Modification records:
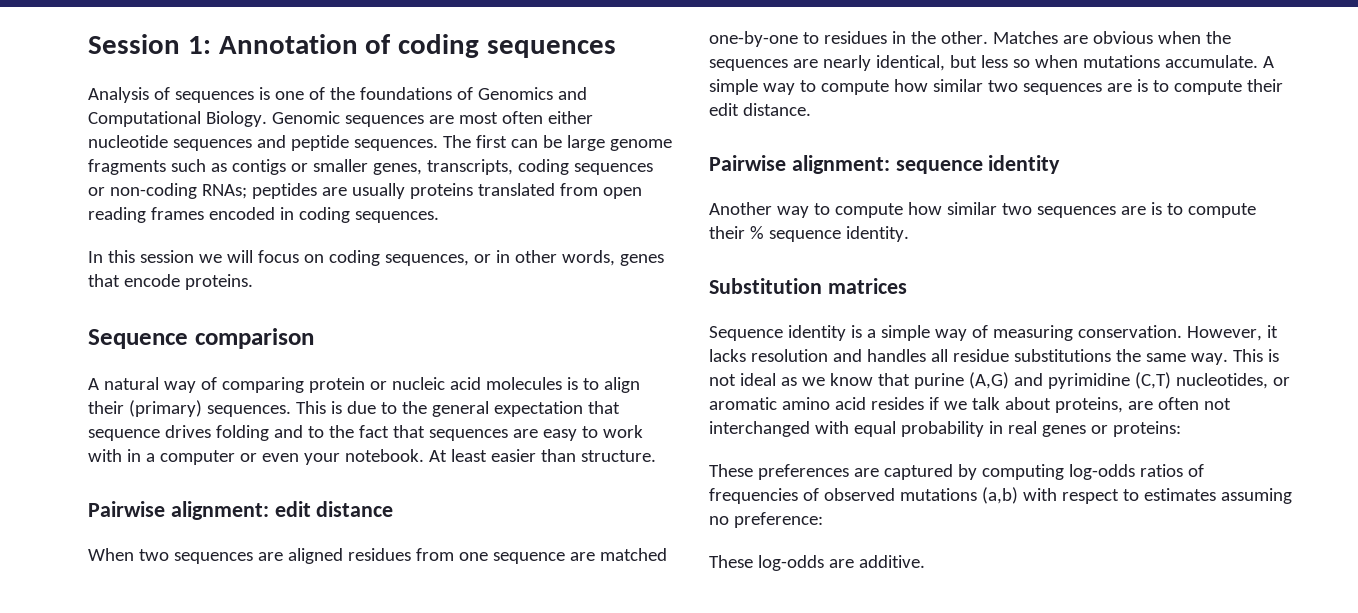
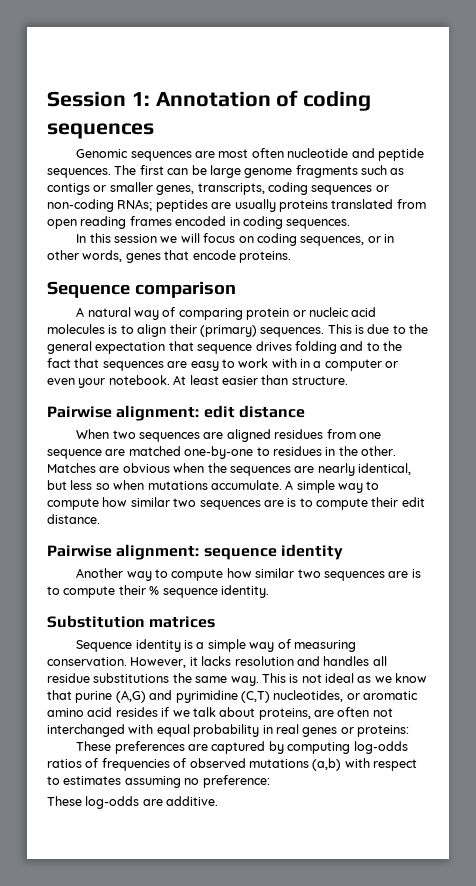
[88,87,587,103] [88,111,267,127] Analysis of sequences is one of the foundations of Genomics and Computational Biology. -> (154, 131) none
[547,111,593,124] [88,135,252,151] either nucleotide sequences -> [287,148,349,158] nucleotide

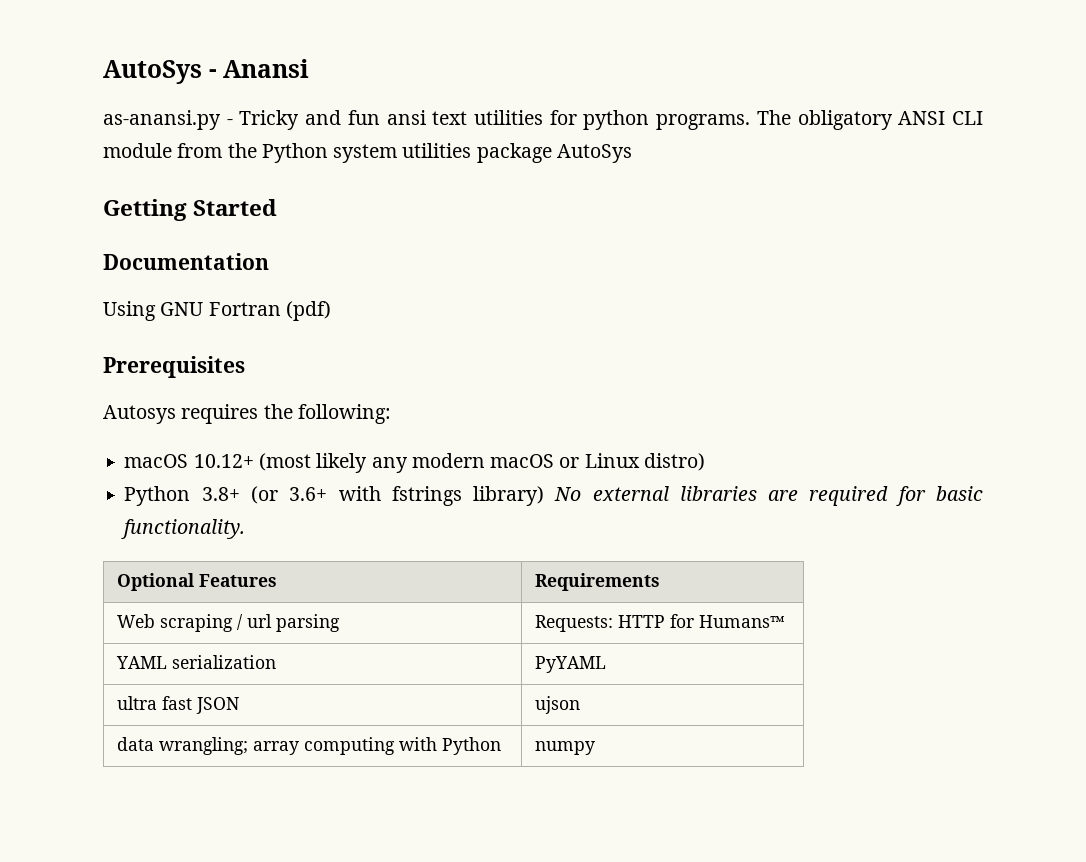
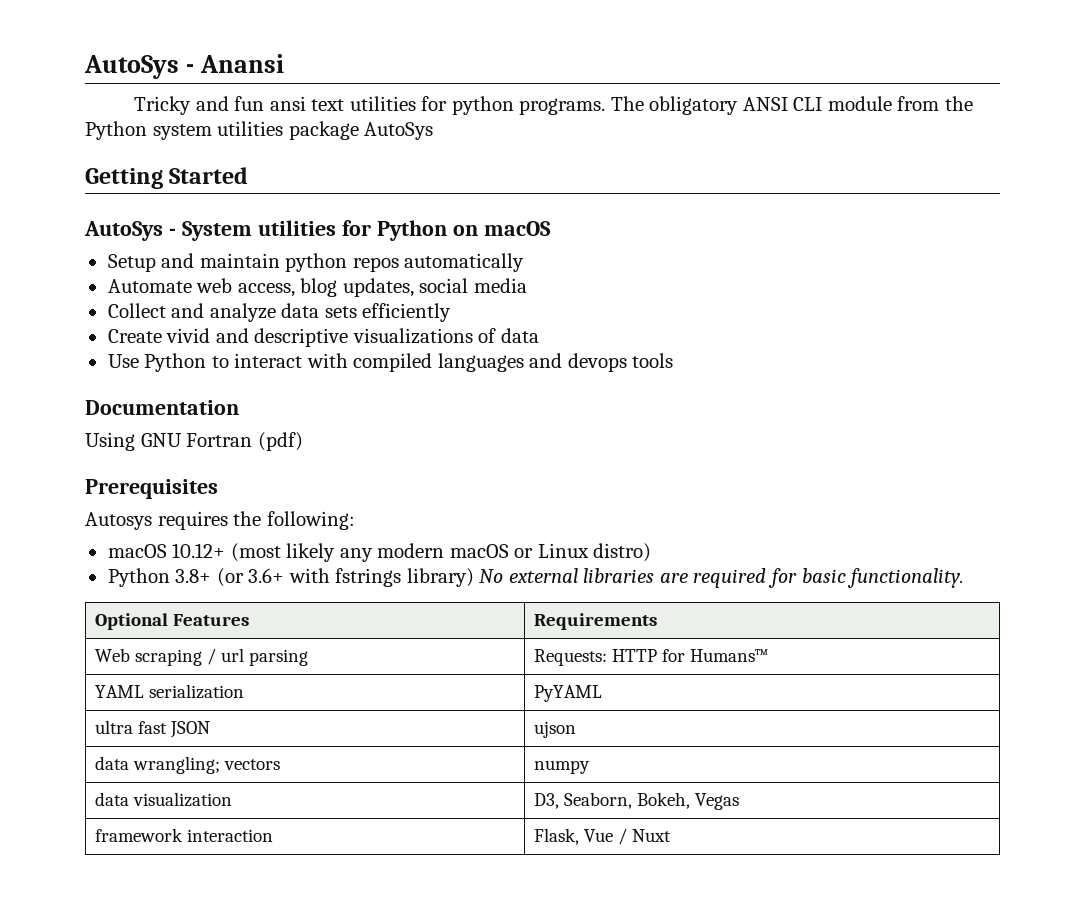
[103,110,233,130] as-anansi.py - -> (285, 63) none
(278, 207) none -> [84,220,551,241] [107,253,525,272] [107,278,527,297] [107,303,452,322] [107,328,539,347] [107,353,674,372] // AutoSys - System utilities for Python on macOS // Setup and maintain python repos automatically // Automate web access, blog updates, social media // Collect and analyze data sets efficiently // Create vivid and descriptive visualizations of data // Use Python to interact with compiled languages and devops tools
[252,737,501,755] [534,741,595,755] array computing with Python | numpy -> [224,759,281,770] [534,760,591,774] [95,792,233,807] [534,792,740,810] [95,828,274,842] [534,828,672,845] vectors | numpy // data visualization | D3, Seaborn, Bokeh, Vegas // framework interaction | Flask, Vue / Nuxt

| Your task |
Lines from the entries that contain the word "data" are what the answer must hold.

| Answer to this exercise |
(278, 207) none -> [84,220,551,241] [107,253,525,272] [107,278,527,297] [107,303,452,322] [107,328,539,347] [107,353,674,372] // AutoSys - System utilities for Python on macOS // Setup and maintain python repos automatically // Automate web access, blog updates, social media // Collect and analyze data sets efficiently // Create vivid and descriptive visualizations of data // Use Python to interact with compiled languages and devops tools
[252,737,501,755] [534,741,595,755] array computing with Python | numpy -> [224,759,281,770] [534,760,591,774] [95,792,233,807] [534,792,740,810] [95,828,274,842] [534,828,672,845] vectors | numpy // data visualization | D3, Seaborn, Bokeh, Vegas // framework interaction | Flask, Vue / Nuxt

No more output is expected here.